From: David Bremner <david@tethera.net>
To: notmuch@notmuchmail.org
Subject: [PATCH 14/16] CLI/git: create CachedIndex class
Date: Sat, 23 Apr 2022 10:38:46 -0300 [thread overview]
Message-ID: <20220423133848.3852688-15-david@tethera.net> (raw)
In-Reply-To: <20220423133848.3852688-1-david@tethera.net>
The "git-read-tree HEAD" is a bottleneck, but unfortunately sometimes
is needed. Cache the index checksum and hash to reduce the number of
times the operation is run. The overall design is a simplified version
of the PrivateIndex class, which is partially refactored to support
the new class.
---
notmuch-git.in | 136 +++++++++++++++++++++++++++++++++++--------------
1 file changed, 97 insertions(+), 39 deletions(-)
diff --git a/notmuch-git.in b/notmuch-git.in
index b3f71699..261b3f85 100755
--- a/notmuch-git.in
+++ b/notmuch-git.in
@@ -342,41 +342,98 @@ def _is_committed(status):
return len(status['added']) + len(status['deleted']) == 0
+class CachedIndex:
+ def __init__(self, repo, treeish):
+ self.cache_path = _os.path.join(repo, 'notmuch', 'index_cache.json')
+ self.index_path = _os.path.join(repo, 'index')
+ self.current_treeish = treeish
+ # cached values
+ self.treeish = None
+ self.hash = None
+ self.index_checksum = None
+
+ self._load_cache_file()
+
+ def _load_cache_file(self):
+ try:
+ with open(self.cache_path) as f:
+ data = _json.load(f)
+ self.treeish = data['treeish']
+ self.hash = data['hash']
+ self.index_checksum = data['index_checksum']

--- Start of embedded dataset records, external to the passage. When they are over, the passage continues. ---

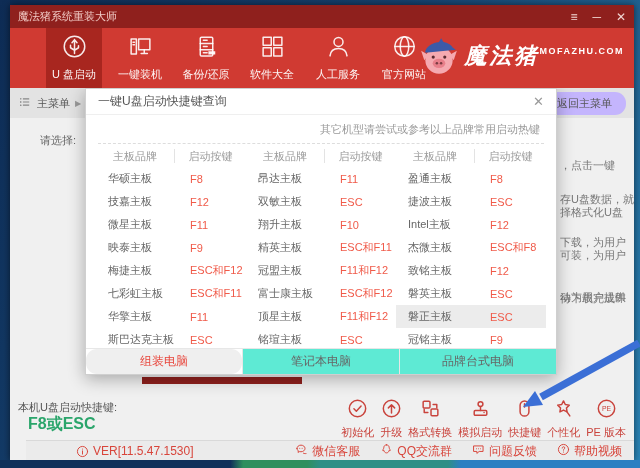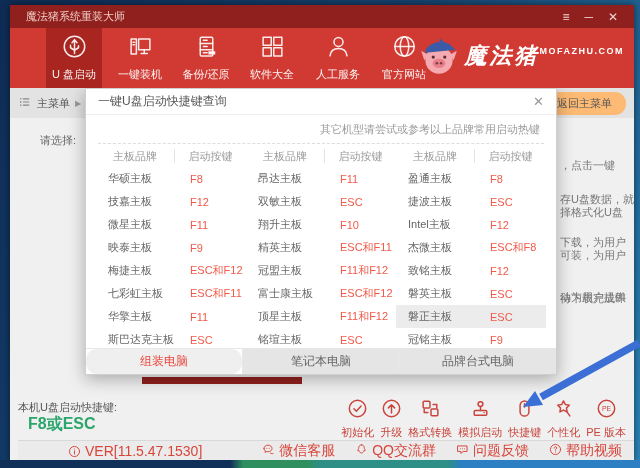"魔法猪系统重装大师" .titlebar { padding: 0 16px -> 0 8px }
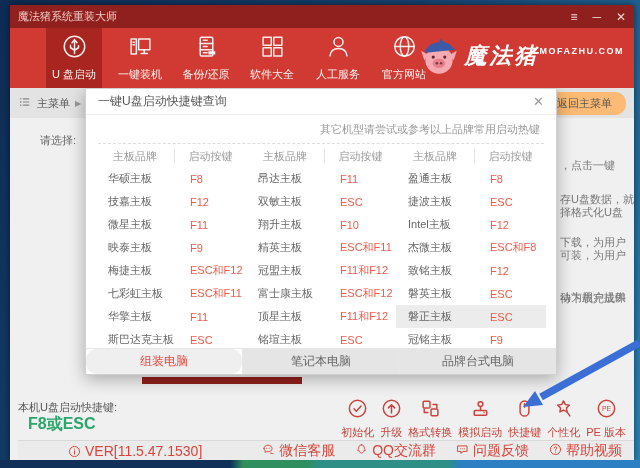"返回主菜单" .back-btn { background: #fdba74 -> #c4b5fd }
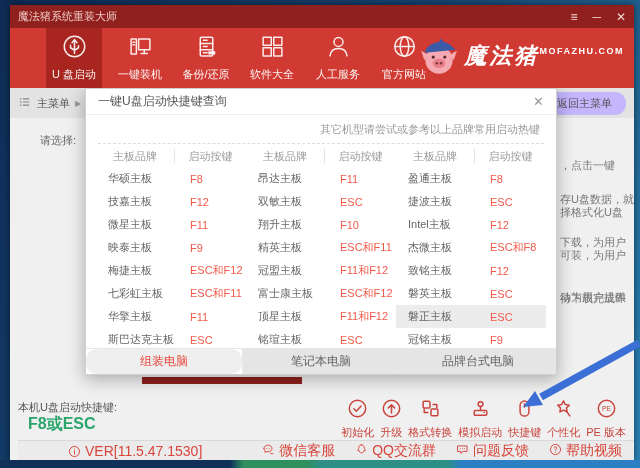"笔记本电脑" .tab { background: #e5e5e5 -> #5eead4 }
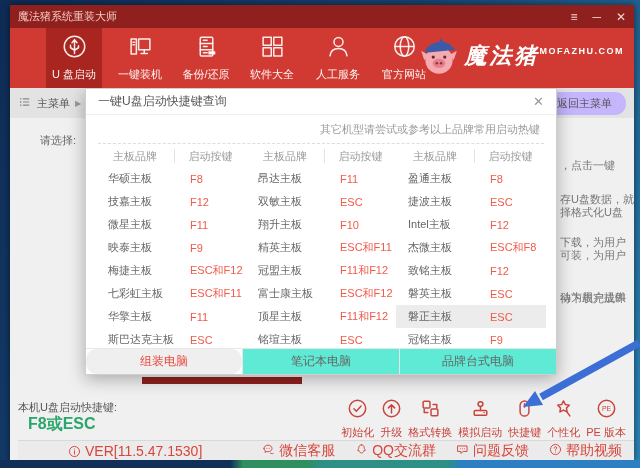"VER[11.5.47.1530]" .statusbar { font-size: 14px -> 12px; left: 8px -> 16px }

+ except FileNotFoundError:
+ pass
+ except _json.JSONDecodeError:
+ _LOG.error("Error decoding cache")
+ _sys.exit(1)
+
+ def __enter__(self):
+ self.read_tree()
+ return self
+
+ def __exit__(self, type, value, traceback):
+ checksum = _read_index_checksum(self.index_path)
+ (_, hash, _) = _git(
+ args=['rev-parse', self.current_treeish],
+ stdout=_subprocess.PIPE,
+ wait=True)
+
+ with open(self.cache_path, "w") as f:
+ _json.dump({'treeish': self.current_treeish,
+ 'hash': hash.rstrip(), 'index_checksum': checksum }, f)
+
+ @timed
+ def read_tree(self):
+ current_checksum = _read_index_checksum(self.index_path)
+ (_, hash, _) = _git(
+ args=['rev-parse', self.current_treeish],
+ stdout=_subprocess.PIPE,
+ wait=True)
+ current_hash = hash.rstrip()
+
+ if self.current_treeish == self.treeish and \
+ self.index_checksum and self.index_checksum == current_checksum and \
+ self.hash and self.hash == current_hash:
+ return
+
+ _git(args=['read-tree', self.current_treeish], wait=True)
+
+
def commit(treeish='HEAD', message=None):
"""
Commit prefix-matching tags from the notmuch database to Git.
"""
+
status = get_status()
if _is_committed(status=status):
_LOG.warning('Nothing to commit')
return
- _git(args=['read-tree', '--empty'], wait=True)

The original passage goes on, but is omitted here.